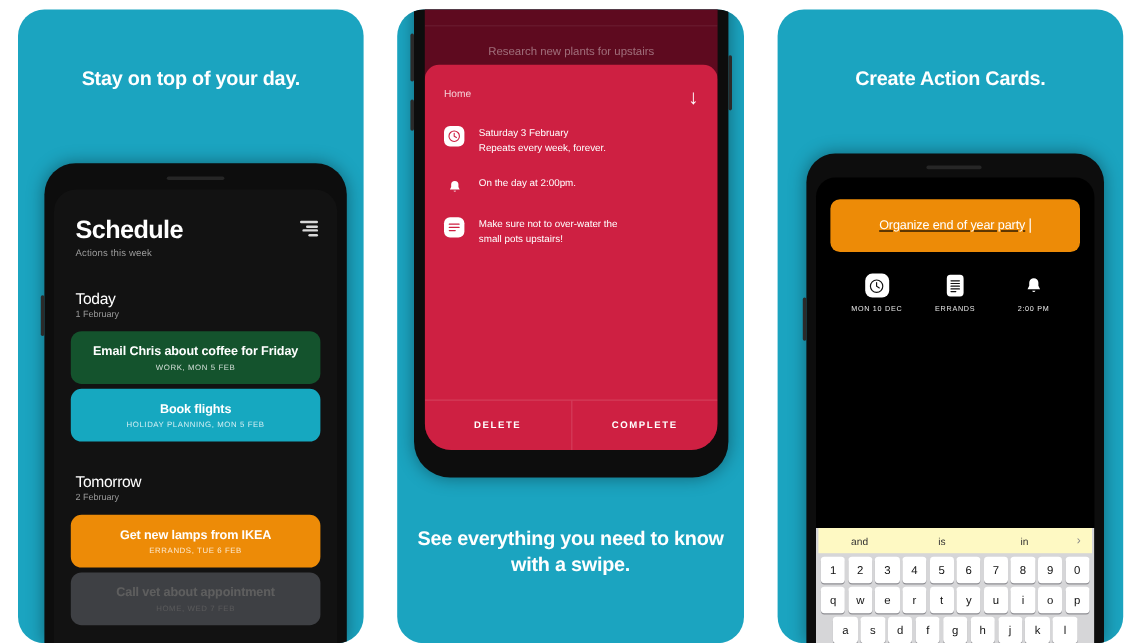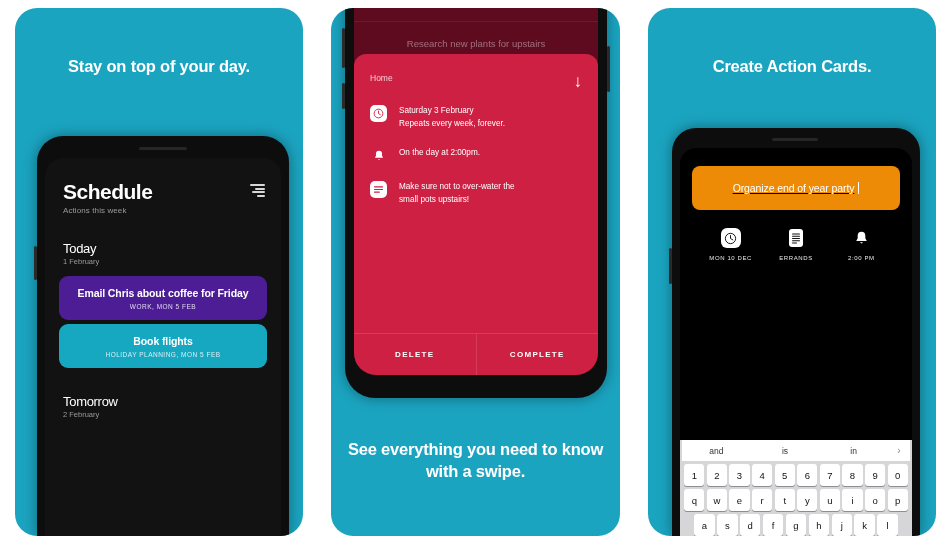--- a/index.html
+++ b/index.html
@@ -317,7 +317,7 @@
           <div class="day-date">1 February</div>
         </div>
         <div class="cards">
-          <div class="task-card" style="background:#4c1d95">
+          <div class="task-card" style="background:#14532d">
             <div class="t-title">Email Chris about coffee for Friday</div>
             <div class="t-meta">WORK, MON 5 FEB</div>
           </div>

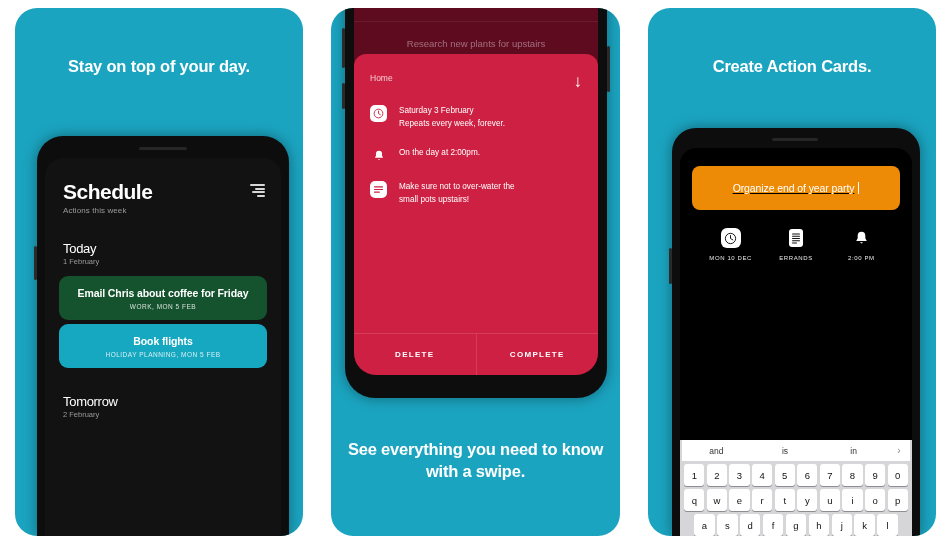--- a/index.html
+++ b/index.html
@@ -330,6 +330,16 @@
         <div class="day-group">
           <div class="day-name">Tomorrow</div>
           <div class="day-date">2 February</div>
+        </div>
+        <div class="cards">
+          <div class="task-card" style="background:#ED8B07">
+            <div class="t-title">Get new lamps from IKEA</div>
+            <div class="t-meta">ERRANDS, TUE 6 FEB</div>
+          </div>
+          <div class="task-card faded" style="background:#9aa0ad">
+            <div class="t-title">Call vet about appointment</div>
+            <div class="t-meta">HOME, WED 7 FEB</div>
+          </div>
         </div>
 
       </div>

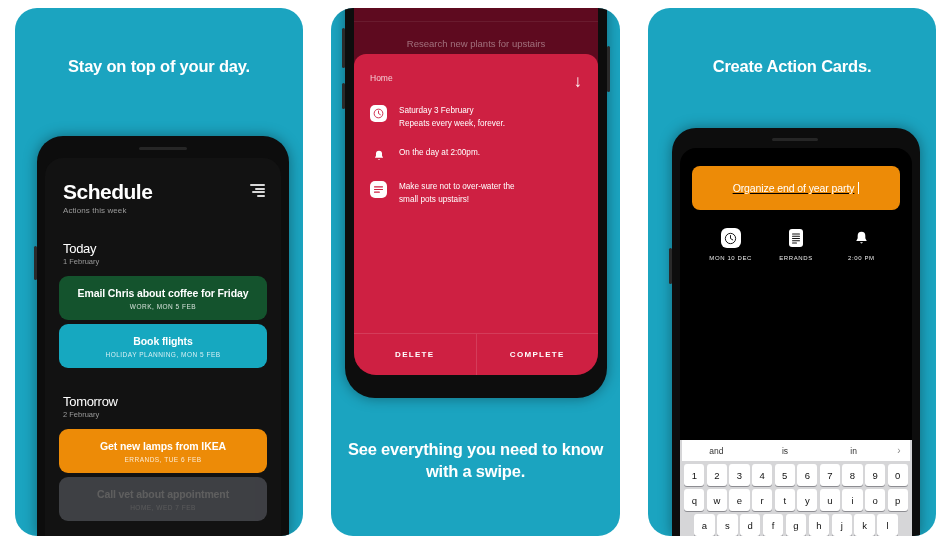--- a/index.html
+++ b/index.html
@@ -265,7 +265,7 @@
   .kb-suggest {
     display: flex; align-items: center;
     height: 21px;
-    background: #ffffff;
+    background: #fef9c3;
   }
   .kb-suggest .sg {
     flex: 1; text-align: center;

Task requirements: From the material above, copy everything exactly but the pictures.

Exercise result:
--- a/index.html
+++ b/index.html
@@ -317,7 +317,7 @@
           <div class="day-date">1 February</div>
         </div>
         <div class="cards">
-          <div class="task-card" style="background:#4c1d95">
+          <div class="task-card" style="background:#14532d">
             <div class="t-title">Email Chris about coffee for Friday</div>
             <div class="t-meta">WORK, MON 5 FEB</div>
           </div>

--- a/index.html
+++ b/index.html
@@ -330,6 +330,16 @@
         <div class="day-group">
           <div class="day-name">Tomorrow</div>
           <div class="day-date">2 February</div>
+        </div>
+        <div class="cards">
+          <div class="task-card" style="background:#ED8B07">
+            <div class="t-title">Get new lamps from IKEA</div>
+            <div class="t-meta">ERRANDS, TUE 6 FEB</div>
+          </div>
+          <div class="task-card faded" style="background:#9aa0ad">
+            <div class="t-title">Call vet about appointment</div>
+            <div class="t-meta">HOME, WED 7 FEB</div>
+          </div>
         </div>
 
       </div>

--- a/index.html
+++ b/index.html
@@ -265,7 +265,7 @@
   .kb-suggest {
     display: flex; align-items: center;
     height: 21px;
-    background: #ffffff;
+    background: #fef9c3;
   }
   .kb-suggest .sg {
     flex: 1; text-align: center;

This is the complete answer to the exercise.